(Beginning of DATA EXTRACT)
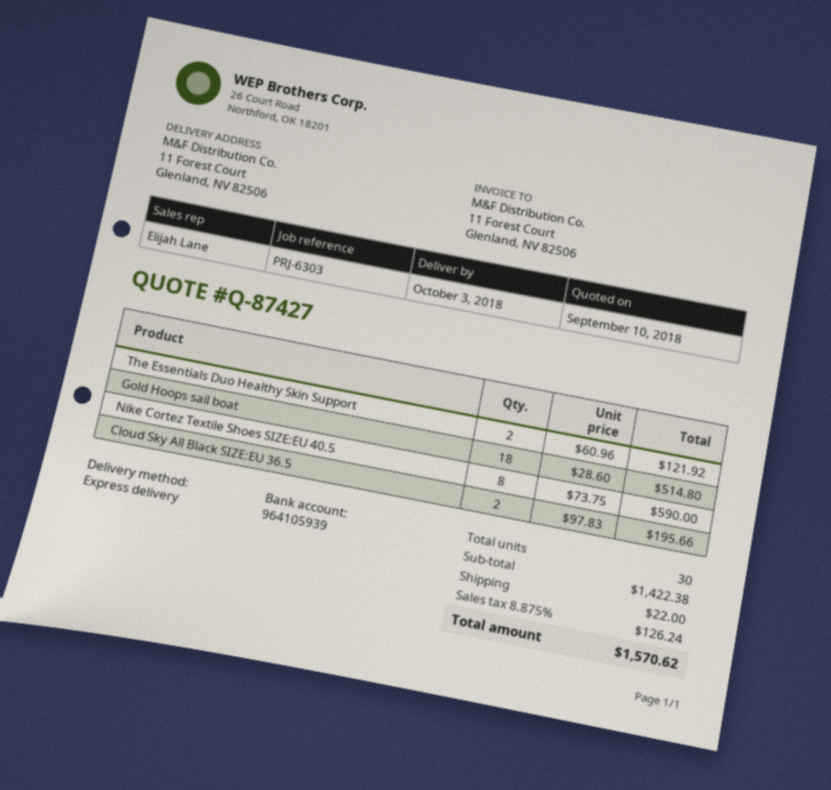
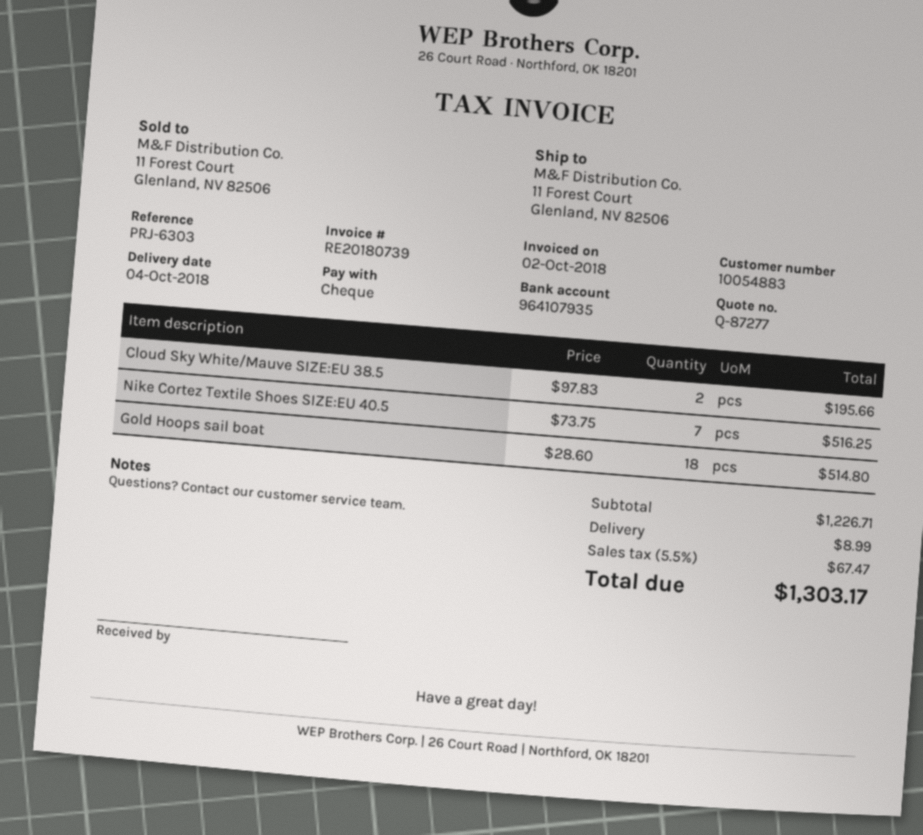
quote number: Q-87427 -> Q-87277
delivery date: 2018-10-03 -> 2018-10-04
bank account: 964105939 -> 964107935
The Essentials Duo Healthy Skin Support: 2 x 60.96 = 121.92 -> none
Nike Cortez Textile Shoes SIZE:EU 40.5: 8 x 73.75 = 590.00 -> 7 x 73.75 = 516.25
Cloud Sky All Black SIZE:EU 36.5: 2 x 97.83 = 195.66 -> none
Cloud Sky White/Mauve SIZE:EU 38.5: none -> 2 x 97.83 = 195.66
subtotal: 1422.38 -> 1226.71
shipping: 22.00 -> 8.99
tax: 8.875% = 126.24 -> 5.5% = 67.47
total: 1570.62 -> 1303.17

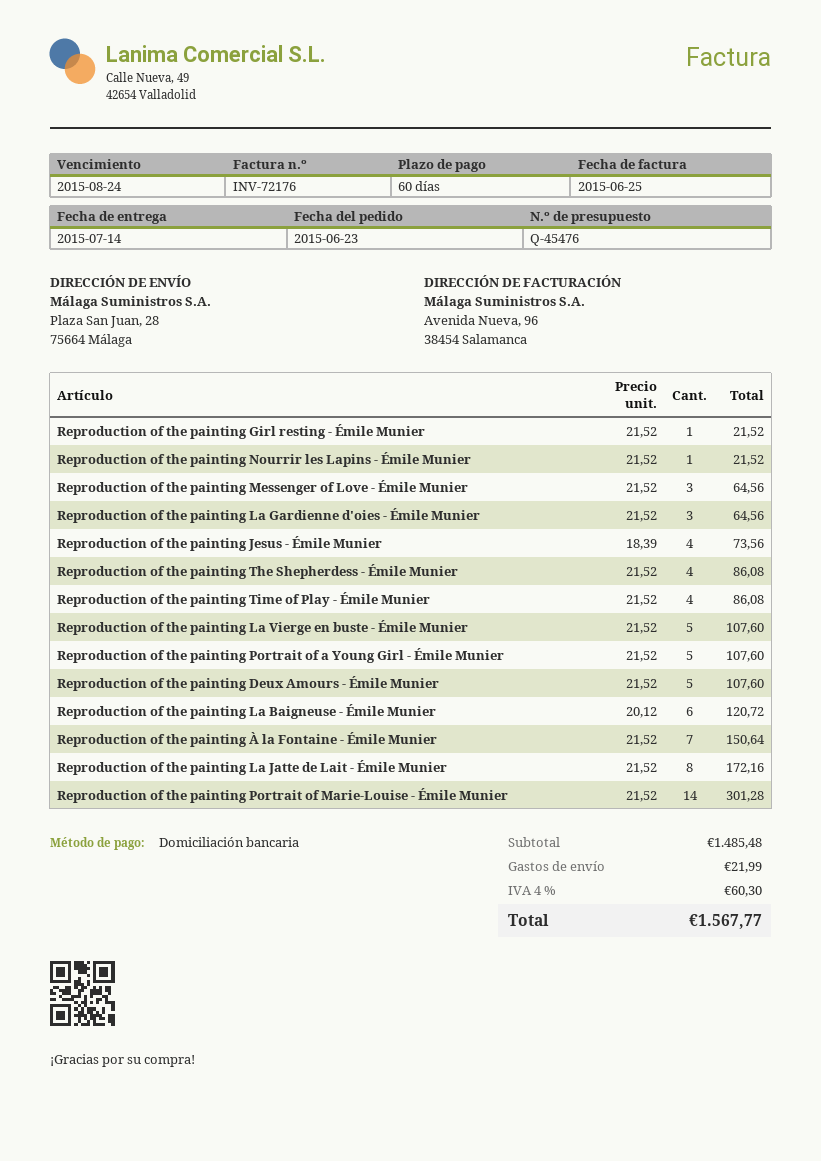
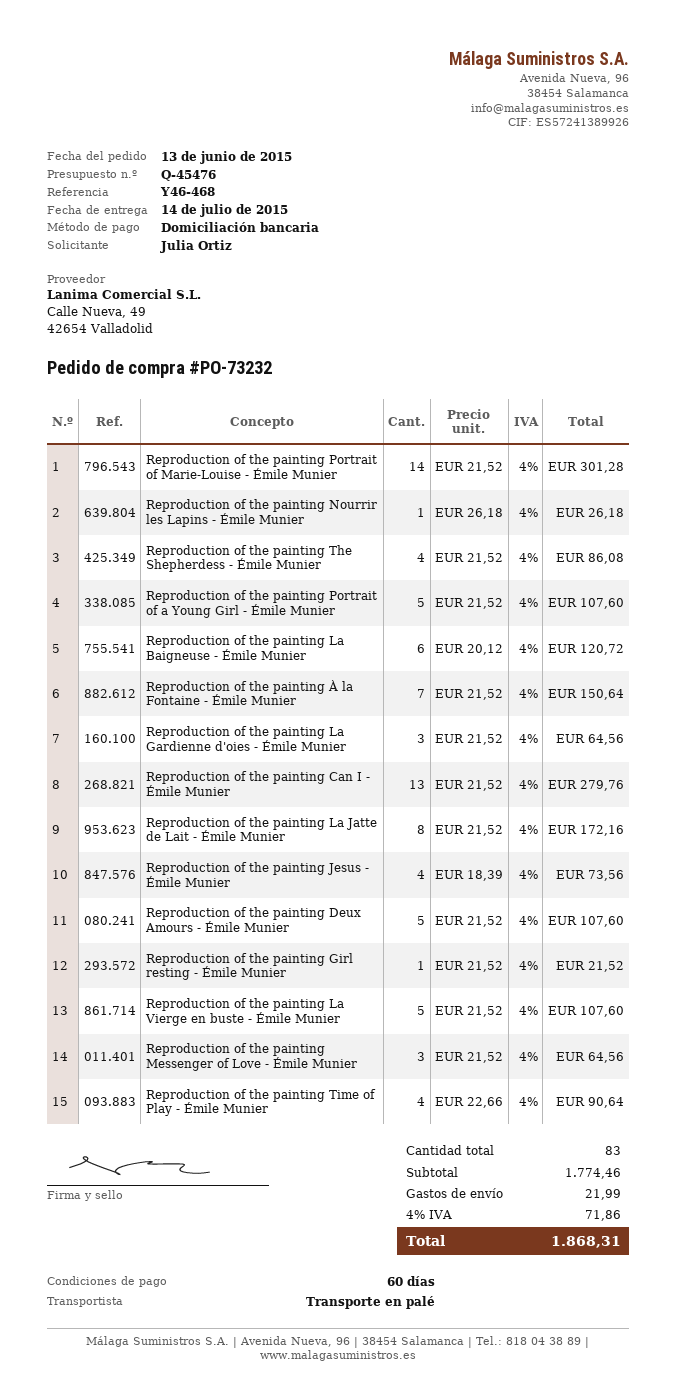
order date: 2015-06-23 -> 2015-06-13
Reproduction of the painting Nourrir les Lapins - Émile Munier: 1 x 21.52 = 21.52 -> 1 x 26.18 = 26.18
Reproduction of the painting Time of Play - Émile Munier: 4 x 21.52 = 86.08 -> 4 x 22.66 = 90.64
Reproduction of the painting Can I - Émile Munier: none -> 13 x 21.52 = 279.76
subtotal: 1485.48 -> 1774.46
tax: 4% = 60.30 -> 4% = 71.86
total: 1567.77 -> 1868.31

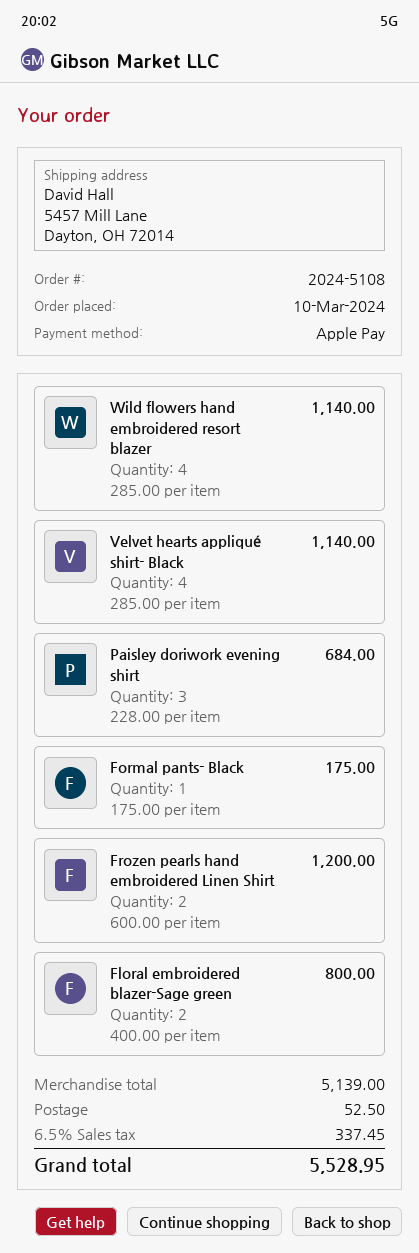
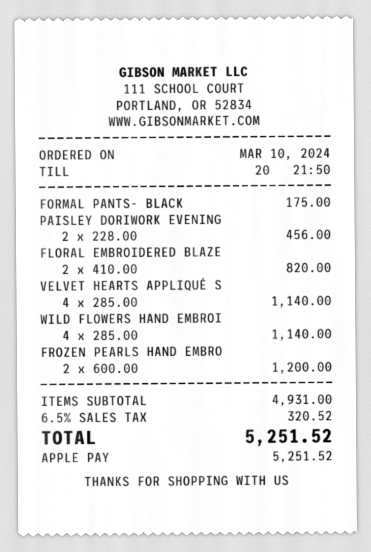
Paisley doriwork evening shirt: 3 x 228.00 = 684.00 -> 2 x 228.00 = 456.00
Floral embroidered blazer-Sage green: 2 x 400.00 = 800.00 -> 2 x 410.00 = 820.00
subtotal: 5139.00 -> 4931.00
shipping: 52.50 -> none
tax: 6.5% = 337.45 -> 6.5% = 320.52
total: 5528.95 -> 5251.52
(End of DATA EXTRACT)
REQUIRED WORK -> Looking at the records above, extract only the lines from the one with "subtotal: 1485.48 -> 1774.46" through the last line, exactly, with the pictures left out.

EXERCISE RESPONSE ->
subtotal: 1485.48 -> 1774.46
tax: 4% = 60.30 -> 4% = 71.86
total: 1567.77 -> 1868.31

Paisley doriwork evening shirt: 3 x 228.00 = 684.00 -> 2 x 228.00 = 456.00
Floral embroidered blazer-Sage green: 2 x 400.00 = 800.00 -> 2 x 410.00 = 820.00
subtotal: 5139.00 -> 4931.00
shipping: 52.50 -> none
tax: 6.5% = 337.45 -> 6.5% = 320.52
total: 5528.95 -> 5251.52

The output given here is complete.